Après sa condamnation, Ralph n'avait vu, n'avait entendu, n'avait compris que trois choses:
D'abord que sa mère tombait à demi-morte en jetant un cri;
Ensuite qu'on allait le séparer d'elle de nouveau.
Enfin que quelque chose d'épouvantable l'attendait, puisque, au mépris du respect dû à la justice en général et à M. Booth en particulier, la foule qui se trouvait dans le prétoire avait murmuré hautement.
Cependant Ralph ne poussa pas un cri, ne versa pas une larme.

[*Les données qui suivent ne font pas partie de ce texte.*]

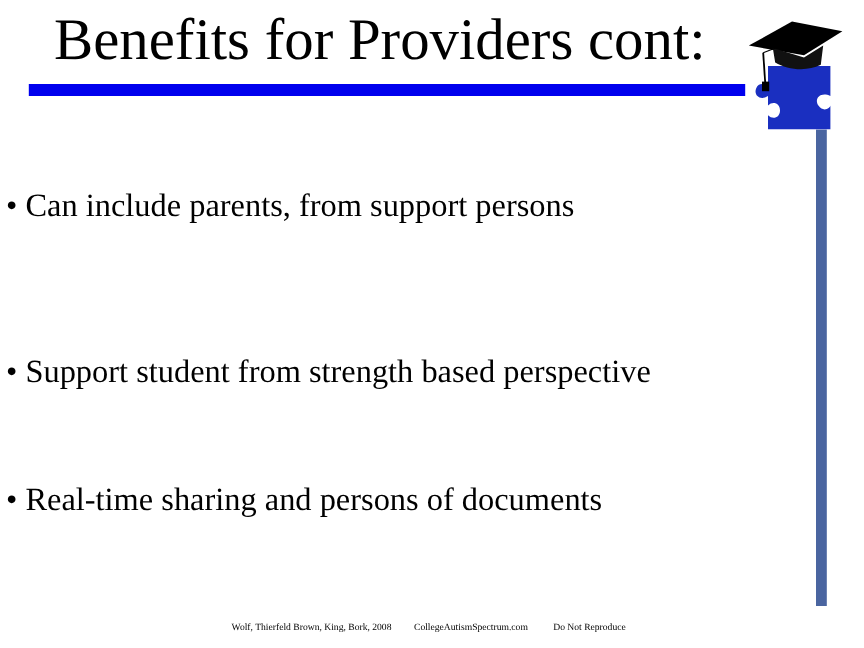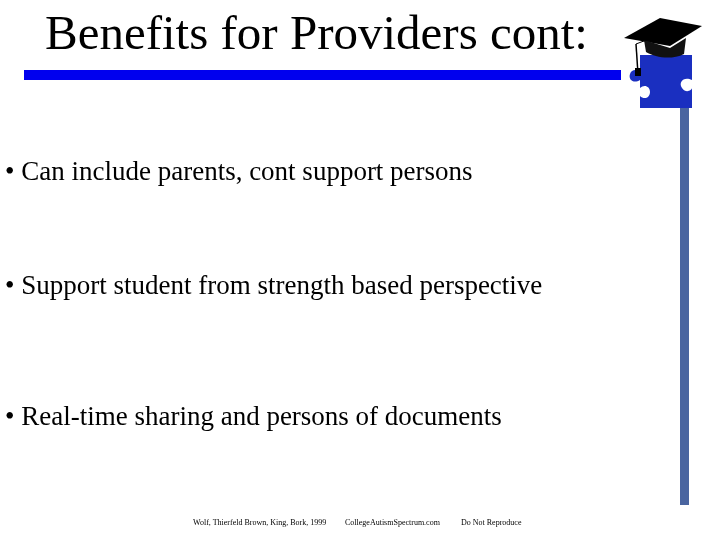"• Can include parents, cont" div.bullet { text: cont -> from }
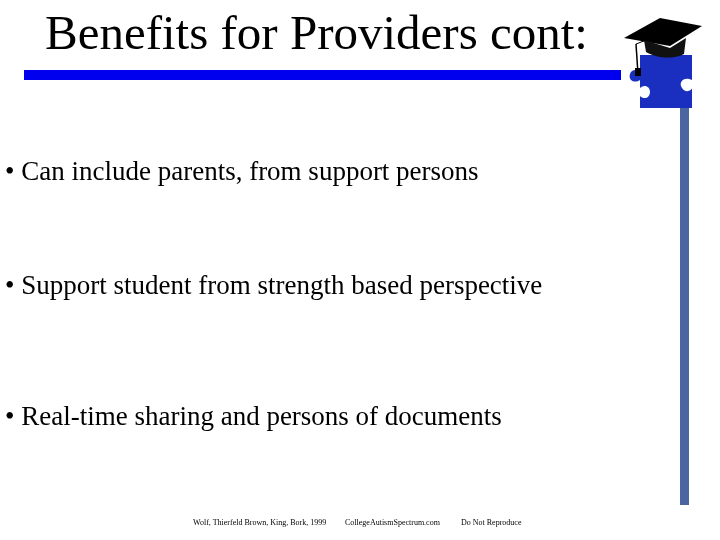"• Support student from strength" .b2 { top: 268px -> 292px }
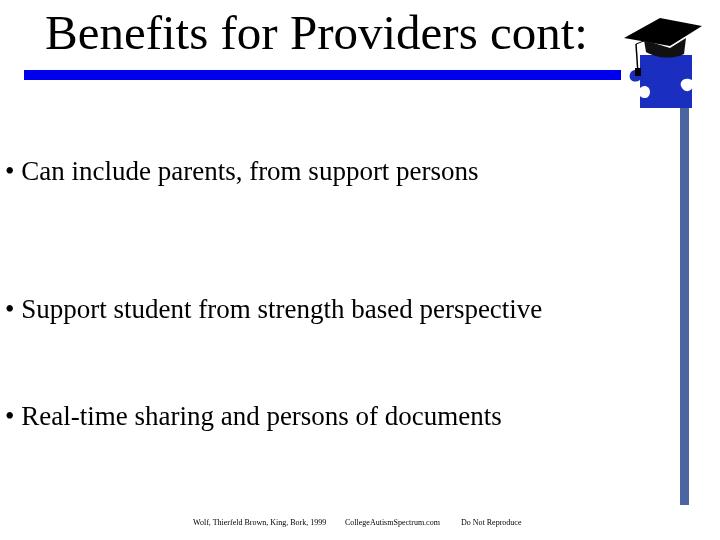"Wolf, Thierfeld Brown, King, Bork," div.footer { text: 1999 -> 2008 }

L'héroïque enfant, les mains étendues vers sa mère qu'un homme emmenait et qui lui jeta un regard mourant, se laissa entraîner hors du prétoire par deux policemen qui le reconduisirent dans son cachot.
Sur son passage, il trouva Katt tout en larmes qui le prit dans ses bras avec effusion et l'y pressa longtemps.

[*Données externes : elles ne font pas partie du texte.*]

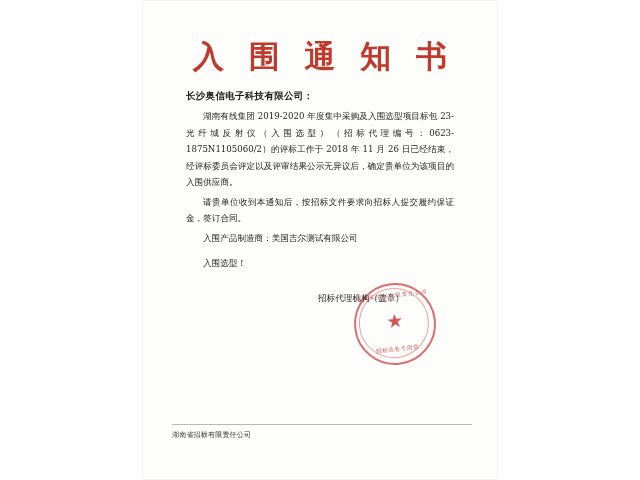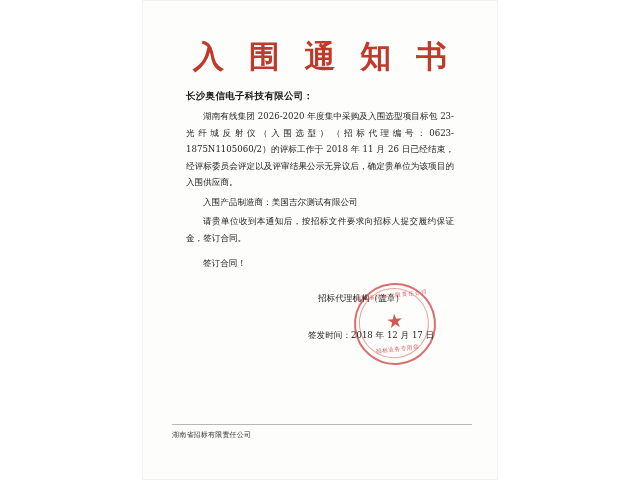"湖南有线集团 2026-2020 年度集中采购及入围选型项目标包" p.para { text: 2026-2020 -> 2019-2020 }
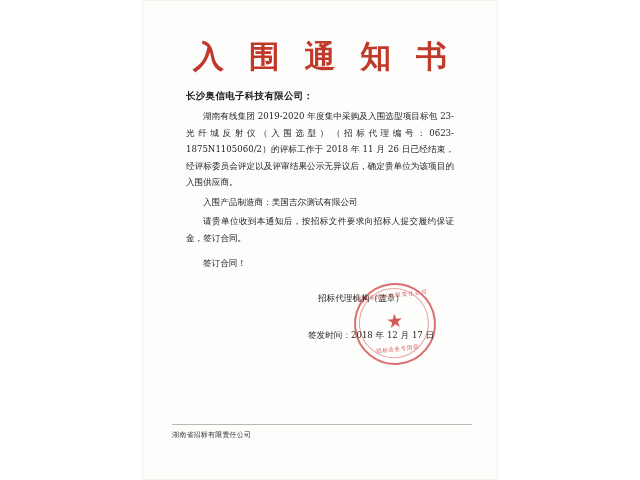"入围产品制造商：美国吉尔测试有限公司" p.para { order: before "请贵单位收到本通知后，按招标文件要求向招标人提交履约保证金，签订合同。" -> after "请贵单位收到本通知后，按招标文件要求向招标人提交履约保证金，签订合同。" }
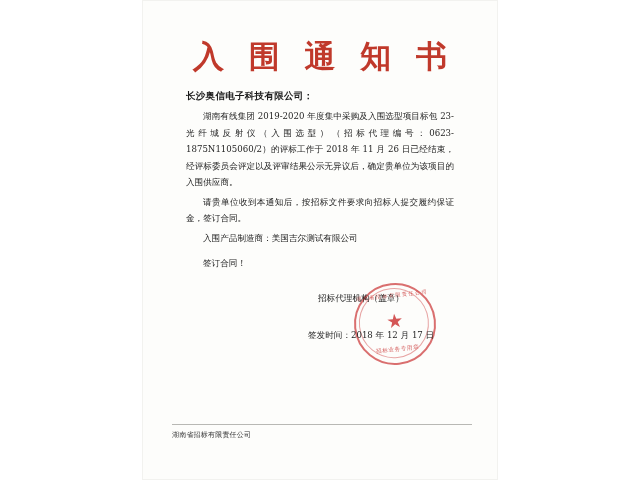"签订合同！" p.para { text: 签订合同 -> 入围选型 }
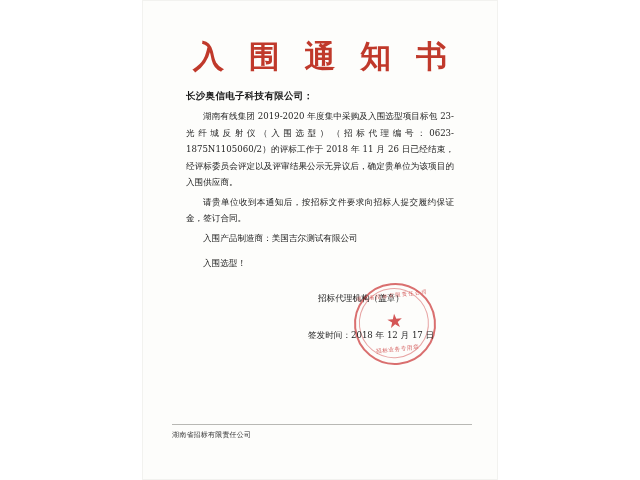"签发时间：2018 年 12 月 17" div.sig-date { html: <div> <span>签发时间：</span><span>2018 年 12 月 17 日</span> </div> -> none }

Ce ne fut que lorsqu'il se trouva seul que Ralph sentit ses nerfs se détendre et qu'il se mit à fondre en larmes.
Puis une sorte de prostration morale et physique s'empara de lui, et il tomba épuisé sur la paille de son cachot, où il s'endormit, peu après, de ce sommeil profond qu'amène le désespoir arrivé à sa limite suprême.
Quand le bruit de la porte qui s'ouvrait l'en arracha, plusieurs heures s'étaient écoulées.